**TASK DETAILS**.
What do the lines say from the one containing "Total | Surplus: -1001 -> -938" to the end of the records? Restate them word for word, and only those.

(Change listing data)
══════════

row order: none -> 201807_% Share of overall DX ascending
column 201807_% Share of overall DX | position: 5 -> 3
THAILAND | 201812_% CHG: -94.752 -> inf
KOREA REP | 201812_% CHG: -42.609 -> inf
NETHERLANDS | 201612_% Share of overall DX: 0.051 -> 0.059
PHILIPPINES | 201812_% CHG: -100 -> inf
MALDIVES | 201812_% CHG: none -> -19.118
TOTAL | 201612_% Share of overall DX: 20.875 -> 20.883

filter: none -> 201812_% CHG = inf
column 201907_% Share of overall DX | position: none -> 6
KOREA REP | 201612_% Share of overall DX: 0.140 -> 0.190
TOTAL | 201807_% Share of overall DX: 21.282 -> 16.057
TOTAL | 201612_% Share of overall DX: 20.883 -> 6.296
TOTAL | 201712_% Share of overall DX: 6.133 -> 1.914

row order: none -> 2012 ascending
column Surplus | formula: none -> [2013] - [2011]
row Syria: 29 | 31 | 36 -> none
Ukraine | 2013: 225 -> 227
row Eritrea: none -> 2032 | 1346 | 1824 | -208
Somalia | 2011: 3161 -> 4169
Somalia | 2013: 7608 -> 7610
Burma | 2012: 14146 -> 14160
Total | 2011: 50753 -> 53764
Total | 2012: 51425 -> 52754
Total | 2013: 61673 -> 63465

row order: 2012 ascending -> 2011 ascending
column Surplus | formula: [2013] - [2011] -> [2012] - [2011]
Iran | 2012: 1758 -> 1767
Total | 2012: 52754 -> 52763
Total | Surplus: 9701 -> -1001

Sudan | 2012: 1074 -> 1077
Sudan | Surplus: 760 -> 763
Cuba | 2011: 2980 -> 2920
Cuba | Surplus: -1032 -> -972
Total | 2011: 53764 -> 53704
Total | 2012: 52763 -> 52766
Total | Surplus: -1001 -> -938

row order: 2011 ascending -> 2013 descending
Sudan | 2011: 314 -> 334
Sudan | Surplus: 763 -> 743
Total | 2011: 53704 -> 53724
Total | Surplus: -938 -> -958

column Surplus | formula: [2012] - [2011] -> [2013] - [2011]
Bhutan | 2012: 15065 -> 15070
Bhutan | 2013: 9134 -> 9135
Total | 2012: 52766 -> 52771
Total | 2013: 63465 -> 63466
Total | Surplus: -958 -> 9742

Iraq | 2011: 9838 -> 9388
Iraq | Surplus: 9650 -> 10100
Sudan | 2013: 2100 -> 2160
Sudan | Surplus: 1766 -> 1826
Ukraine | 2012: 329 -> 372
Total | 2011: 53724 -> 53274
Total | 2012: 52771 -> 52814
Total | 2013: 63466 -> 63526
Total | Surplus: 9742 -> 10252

══════════

**COMPLETED EXERCISE**.
Total | Surplus: -1001 -> -938

row order: 2011 ascending -> 2013 descending
Sudan | 2011: 314 -> 334
Sudan | Surplus: 763 -> 743
Total | 2011: 53704 -> 53724
Total | Surplus: -938 -> -958

column Surplus | formula: [2012] - [2011] -> [2013] - [2011]
Bhutan | 2012: 15065 -> 15070
Bhutan | 2013: 9134 -> 9135
Total | 2012: 52766 -> 52771
Total | 2013: 63465 -> 63466
Total | Surplus: -958 -> 9742

Iraq | 2011: 9838 -> 9388
Iraq | Surplus: 9650 -> 10100
Sudan | 2013: 2100 -> 2160
Sudan | Surplus: 1766 -> 1826
Ukraine | 2012: 329 -> 372
Total | 2011: 53724 -> 53274
Total | 2012: 52771 -> 52814
Total | 2013: 63466 -> 63526
Total | Surplus: 9742 -> 10252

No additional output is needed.